(Front-end code edit data)

※

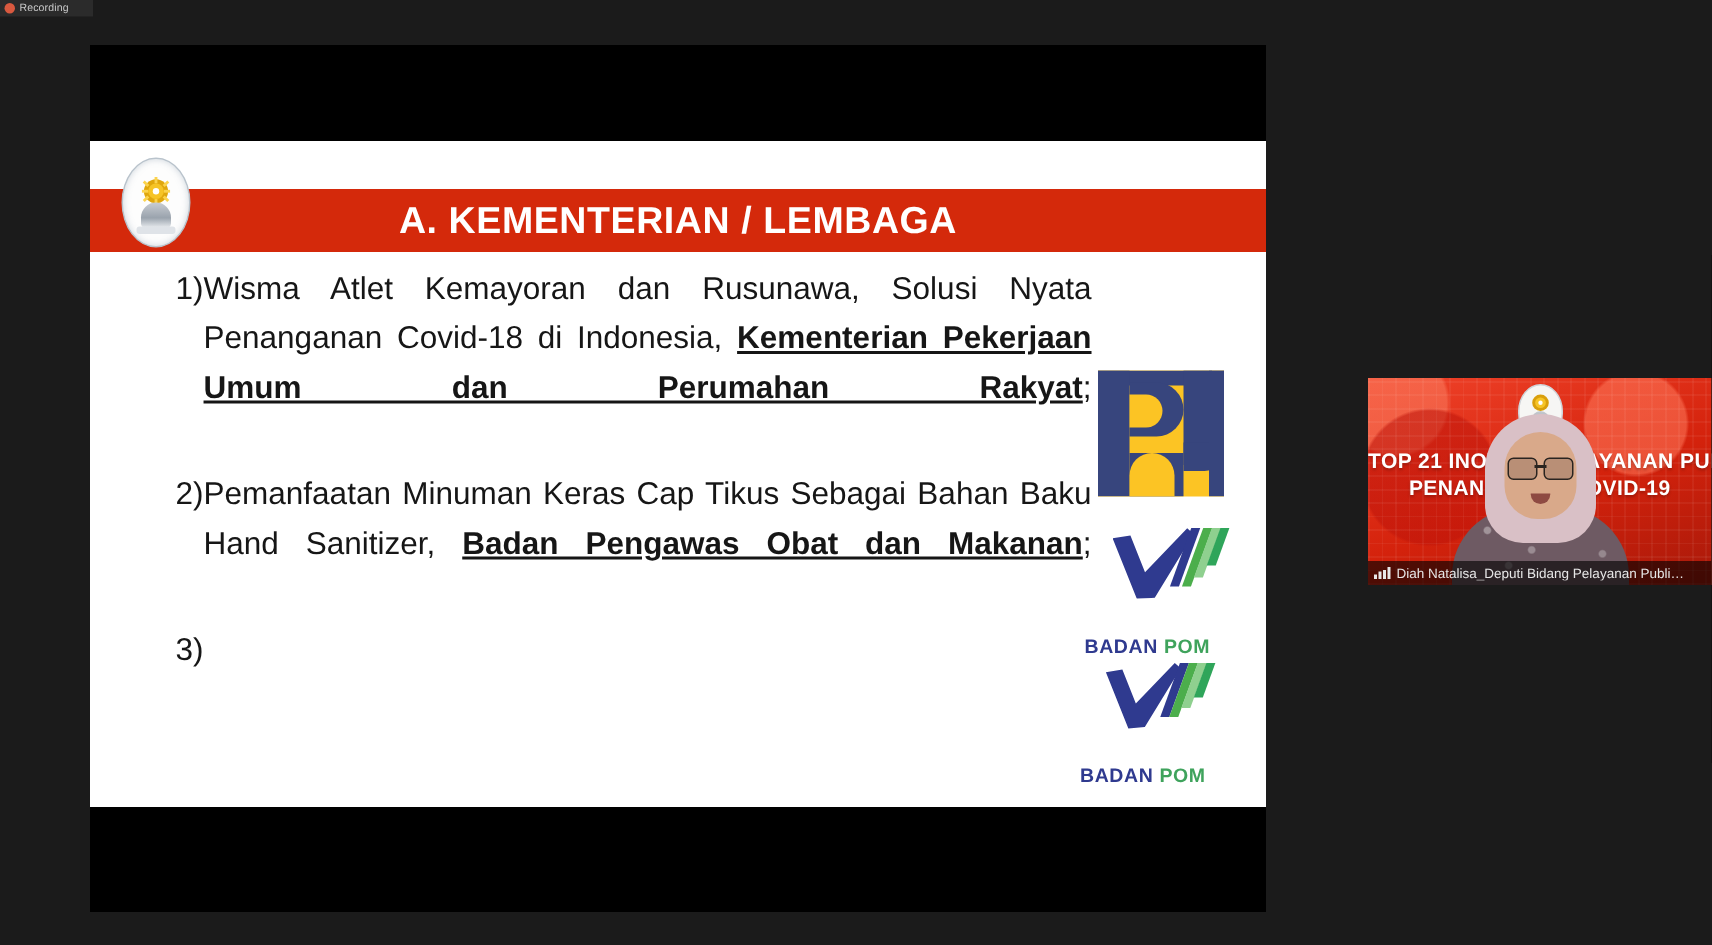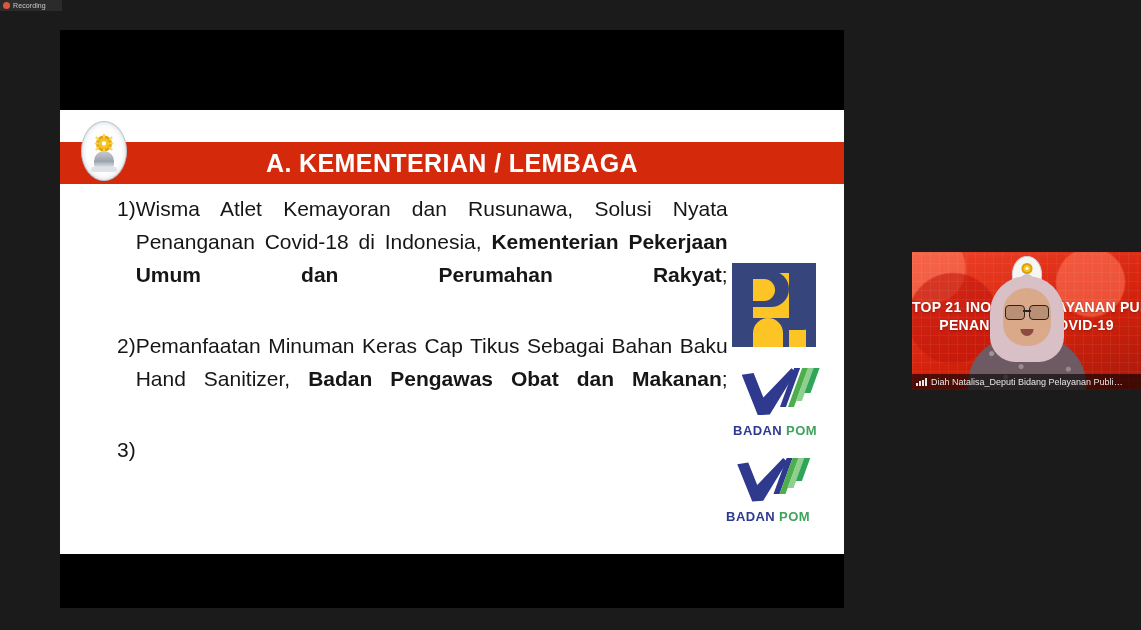--- a/index.html
+++ b/index.html
@@ -49,7 +49,7 @@
   }
   #slide {
     position: absolute;
-    left: 0; top: 80px;
+    left: 0; top: 64px;
     width: 784px; height: 444px;
     background: #ffffff;
     overflow: hidden;

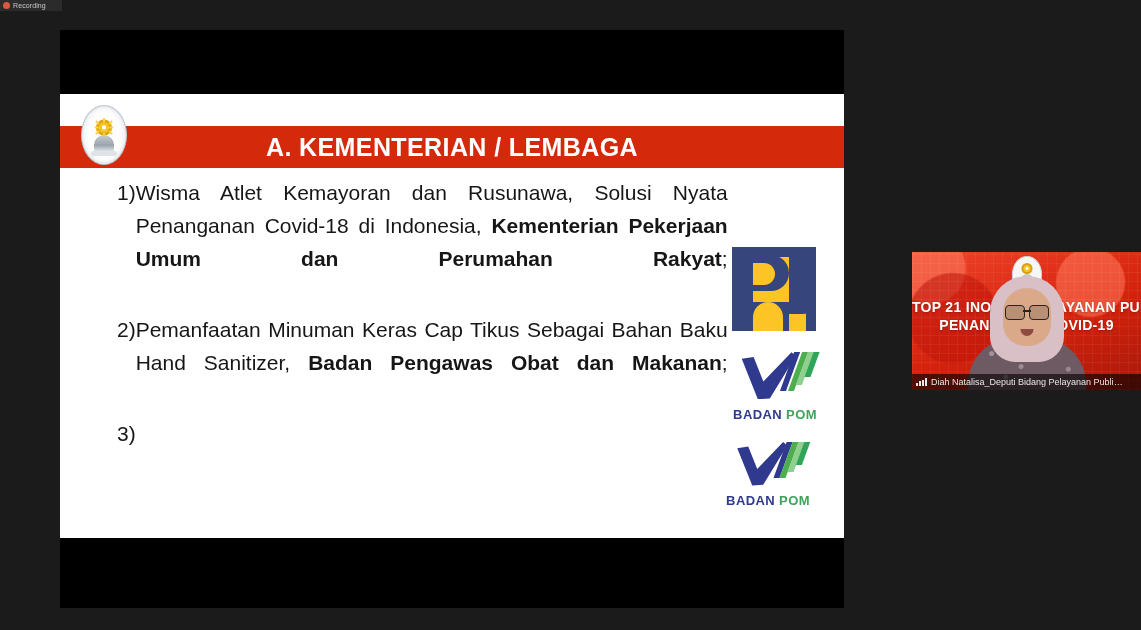--- a/index.html
+++ b/index.html
@@ -136,7 +136,7 @@
     text-align: justify;
     text-justify: inter-word;
   }
-  .bullet-text b { font-weight: bold; }
+  .bullet-text b { font-weight: bold; text-decoration: underline; }
   
   .bullet-text::after {
     content: "";

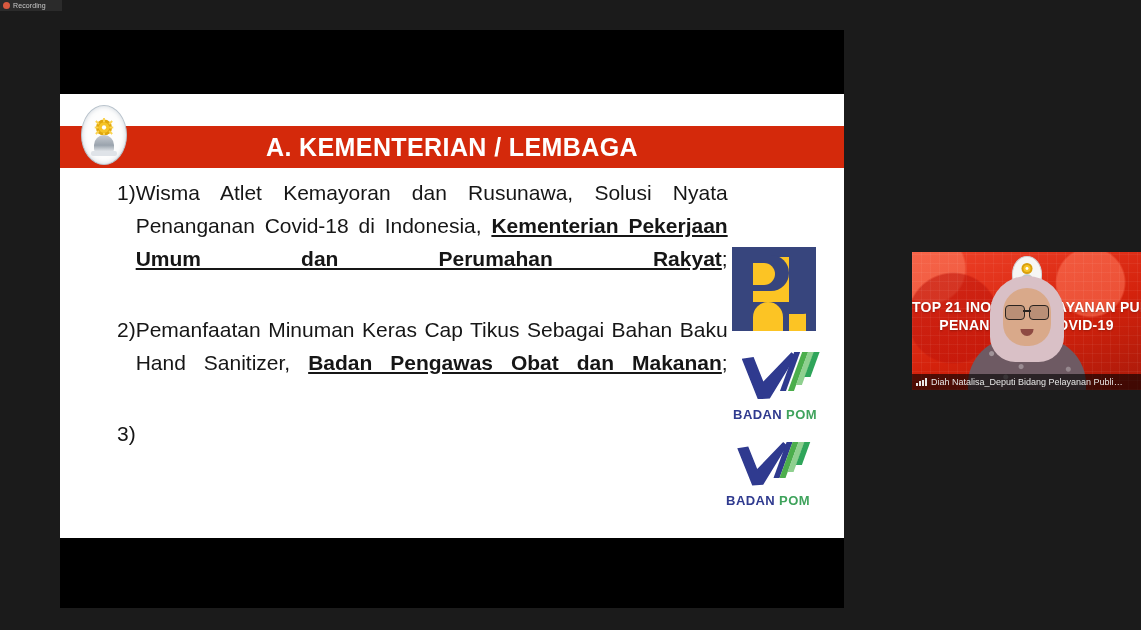--- a/index.html
+++ b/index.html
@@ -203,12 +203,11 @@
   .pom-s3 { left: 76%; background: #8fd08f; transform: skewX(-20deg); height: 58%; }
   .pom-s4 { left: 83%; background: #2fa55a; transform: skewX(-20deg); height: 45%; }
   .pom-word {
-    text-align: center;
     font-size: 13px;
     font-weight: bold;
     letter-spacing: .4px;
     white-space: nowrap;
-    margin-top: 1px;
+    margin-top: 17px;
   }
   .pom-word .b { color: #2f3a8f; }
   .pom-word .g { color: #3fa35c; }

※

[Work item] Print the records exactly, every one. Leave out the pictures.

[Exercise answer]
--- a/index.html
+++ b/index.html
@@ -49,7 +49,7 @@
   }
   #slide {
     position: absolute;
-    left: 0; top: 80px;
+    left: 0; top: 64px;
     width: 784px; height: 444px;
     background: #ffffff;
     overflow: hidden;

--- a/index.html
+++ b/index.html
@@ -136,7 +136,7 @@
     text-align: justify;
     text-justify: inter-word;
   }
-  .bullet-text b { font-weight: bold; }
+  .bullet-text b { font-weight: bold; text-decoration: underline; }
   
   .bullet-text::after {
     content: "";

--- a/index.html
+++ b/index.html
@@ -203,12 +203,11 @@
   .pom-s3 { left: 76%; background: #8fd08f; transform: skewX(-20deg); height: 58%; }
   .pom-s4 { left: 83%; background: #2fa55a; transform: skewX(-20deg); height: 45%; }
   .pom-word {
-    text-align: center;
     font-size: 13px;
     font-weight: bold;
     letter-spacing: .4px;
     white-space: nowrap;
-    margin-top: 1px;
+    margin-top: 17px;
   }
   .pom-word .b { color: #2f3a8f; }
   .pom-word .g { color: #3fa35c; }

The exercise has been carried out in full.